Thanks for your advice. I really appreciate it. In my model, I have several high-dimensional Dirichlet distributions (approximately 4000-5000), and I have already tried SVI with TraceEnum_ELBO in Pyro. However, some autoguides like AutoNormal or AutoLowRankMultivariateNormal cannot handle these high-dimensional Dirichlet distributions effectively. Additionally, I have noticed that some optimized parameters tend to converge around their initial values, which has led me to question the suitability of the Probabilistic Programming Language (PPL) in my model. Nevertheless, I haven’t yet tried using SVI with TraceGraph_ELBO in Numpyro. I plan to give it a try after getting some rest, as it’s currently almost 1:00 a.m. here in China. :wink:

With a Gaussian guide and a Dirichlet distribution, you’ll use the stick breaker transforms. With 4000-5000 dimensions, the values will be pretty small (especially if guide_loc >> 0). Consider using float64 instead (see example below).

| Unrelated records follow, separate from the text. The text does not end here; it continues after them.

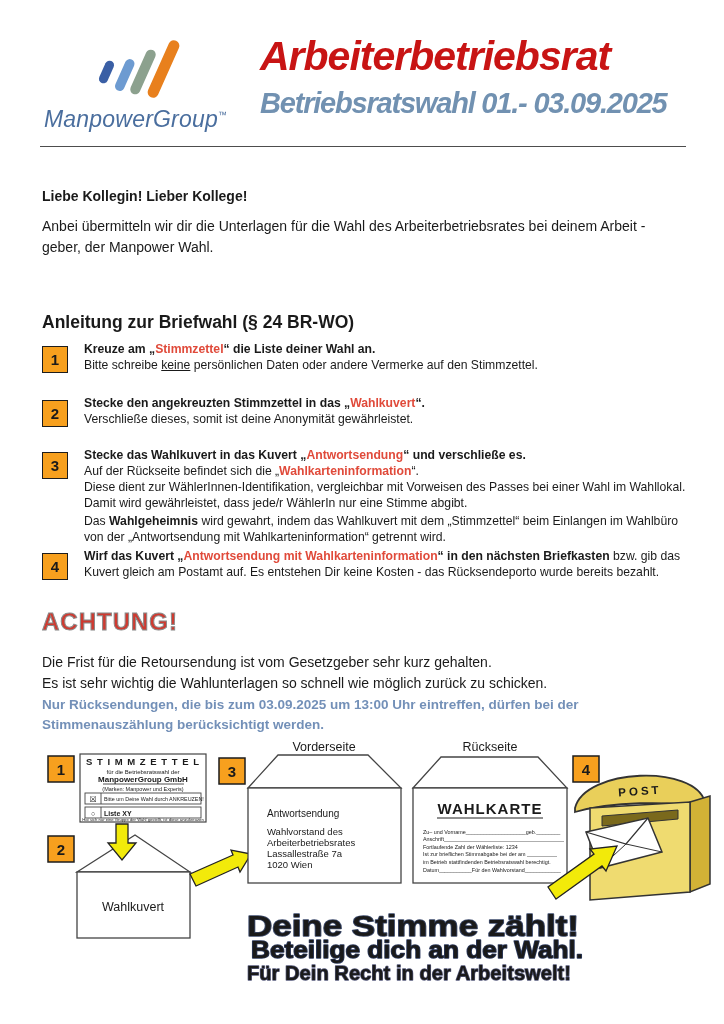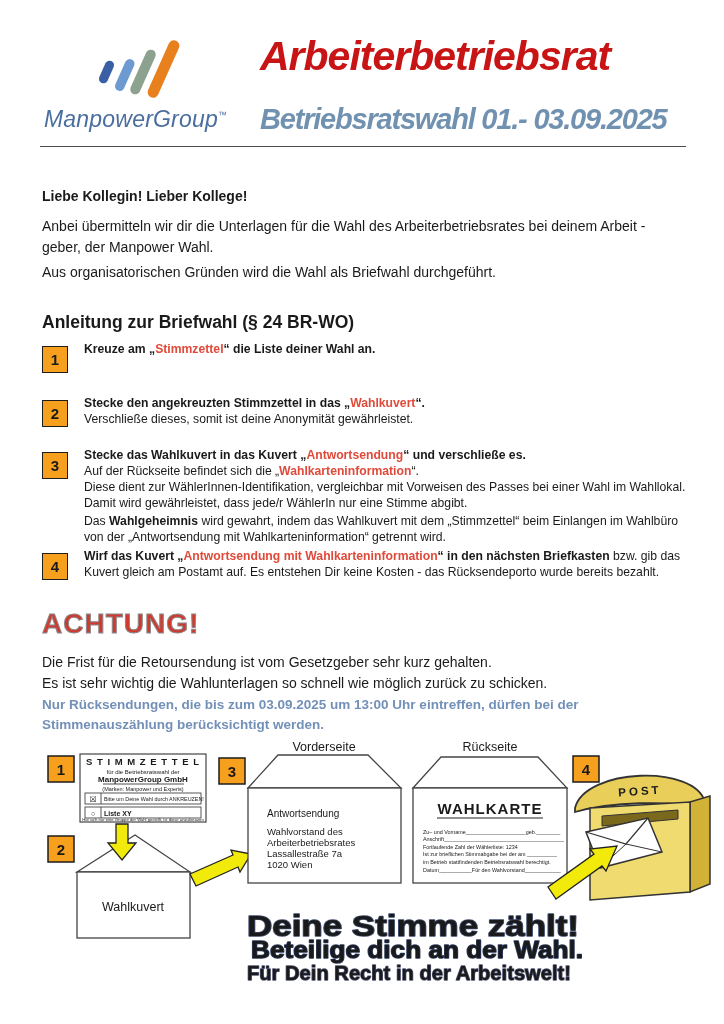--- a/index.html
+++ b/index.html
@@ -8,21 +8,21 @@
     position:relative; width:724px; height:1024px; background:#fff;
     font-family:"Liberation Sans", sans-serif; color:#1a1a1a; overflow:hidden;
   }
   
   .logo { position:absolute; left:44px; top:32px; width:180px; text-align:center; }
   .logo svg { display:block; margin:0 auto; }
   .logo-text { font-size:23px; color:#4a6e9e; margin-top:0; letter-spacing:0.2px;font-style:italic; }
   .logo-text sup { font-size:9px; }
   .titles { position:absolute; left:260px; top:34px; width:440px;font-style:italic; }
   .title { font-size:41px; font-weight:bold; color:#c81414; letter-spacing:-1px; line-height:1.1; }
-  .subtitle { font-size:29px; font-weight:bold; color:#7191b1; letter-spacing:-1.2px; margin-top:24px; }
+  .subtitle { font-size:29px; font-weight:bold; color:#7191b1; letter-spacing:-1.2px; margin-top:8px; }
   .rule { position:absolute; left:40px; right:38px; top:146px; border:none; border-top:1.6px solid #4d4d4d; }
   
   .abs { position:absolute; left:42px; right:20px; }
   .salutation { top:188px; font-size:14px; font-weight:bold; }
   .para { font-size:14px; line-height:21px; }
   .p1 { top:216px; }
   .p2 { top:262px; }
   .line { white-space:nowrap; display:block; }
   .anleitung-heading { top:312px; font-size:17.5px; font-weight:bold; }
   
@@ -31,21 +31,21 @@
   .stepnum {
     flex:0 0 26px; height:27px; margin-top:5px; background:#f7a01e; border:1.5px solid #1d1d1d;
     display:flex; align-items:center; justify-content:center; font-weight:bold; font-size:15px;
   }
   .steptext { margin-left:16px; font-size:12.2px; line-height:16px; }
   .note { position:absolute; left:84px; top:513px; font-size:12.2px; line-height:16px; }
   .sg-b { font-weight:bold; }
   .sg-r { font-weight:bold; color:#e04a3a; }
   .sg-u { text-decoration:underline; }
   
-  .achtung-heading { top:608px; font-size:28px; font-weight:bold; color:#cf3a30;
+  .achtung-heading { top:608px; font-size:24px; font-weight:bold; color:#cf3a30;
     -webkit-text-stroke:1px #8a8a8a; letter-spacing:1px; }
   .achtung-p { top:652px; }
   .notice { top:695px; font-size:13.5px; line-height:19.5px; font-weight:bold; color:#7390b8; }
   
   .diagram { position:absolute; left:0; top:738px; width:724px; height:286px; }
   .diagram text { font-family:"Liberation Sans", sans-serif; fill:#1a1a1a; }
 </style>
 </head>
 <body>
 
@@ -64,30 +64,28 @@
     <div class="title">Arbeiterbetriebsrat</div>
     <div class="subtitle">Betriebsratswahl 01.- 03.09.2025</div>
   </div>
   <hr class="rule">
 
   <div class="abs salutation">Liebe Kollegin! Lieber Kollege!</div>
   <div class="abs para p1">
     <span class="line">Anbei übermitteln wir dir die Unterlagen für die Wahl des Arbeiterbetriebsrates bei deinem Arbeit -</span>
     <span class="line">geber, der Manpower Wahl.</span>
   </div>
-  <div class="abs para p2">
-    <span class="line">Aus organisatorischen Gründen wird die Wahl als Briefwahl durchgeführt.</span>
-  </div>
 
   <div class="abs anleitung-heading">Anleitung zur Briefwahl (§ 24 BR-WO)</div>
 
   <div class="step step1">
     <div class="stepnum">1</div>
     <div class="steptext">
       <div class="line"><span class="sg sg-b">Kreuze am „</span><span class="sg sg-r">Stimmzettel</span><span class="sg sg-b">“ die Liste deiner Wahl an.</span></div>
+      <div class="line"><span class="sg">Bitte schreibe </span><span class="sg sg-u">keine</span><span class="sg"> persönlichen Daten oder andere Vermerke auf den Stimmzettel.</span></div>
     </div>
   </div>
 
   <div class="step step2">
     <div class="stepnum">2</div>
     <div class="steptext">
       <div class="line"><span class="sg sg-b">Stecke den angekreuzten Stimmzettel in das „</span><span class="sg sg-r">Wahlkuvert</span><span class="sg sg-b">“.</span></div>
       <div class="line"><span class="sg">Verschließe dieses, somit ist deine Anonymität gewährleistet.</span></div>
     </div>
   </div>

    x = Normal(4, 1).sample(PRNGKey(0), (5000,))
    print((StickBreakingTransform()(x) == 0.0).sum())  # 1905
    
    from jax.config import config;

    config.update("jax_enable_x64", True)

    x = Normal(4, 1).sample(PRNGKey(0), (5000,))
    print((StickBreakingTransform()(x) == 0.0).sum()) # 0

@OlaRonning Looks great! However, there is still an issue: switching to float64 actually consumes more GPU memory (It might differ in jax , but it’s something important to consider in torch ). Nonetheless, I appreciate your advice. I’m now going to explore using TraceGraph_ELBO in Numpyro .

You are right; double precision will be slower, no matter the language. But consider that if your data structure can’t represent what you are modeling, it doesn’t matter how efficient it is.

@OlaRonning Really incredible after switching to SVI with TraceGraph_ELBO! It’s very fast (I spent less than 1 minute running on a sub-dataset) and the final loss is really low. I’ll check the optimized parameters later.

I still remember I have tried TraceEnum_ELBO in Pyro, which performs bad on my model (The speed is a little bit slow and the final loss is very large with high variance).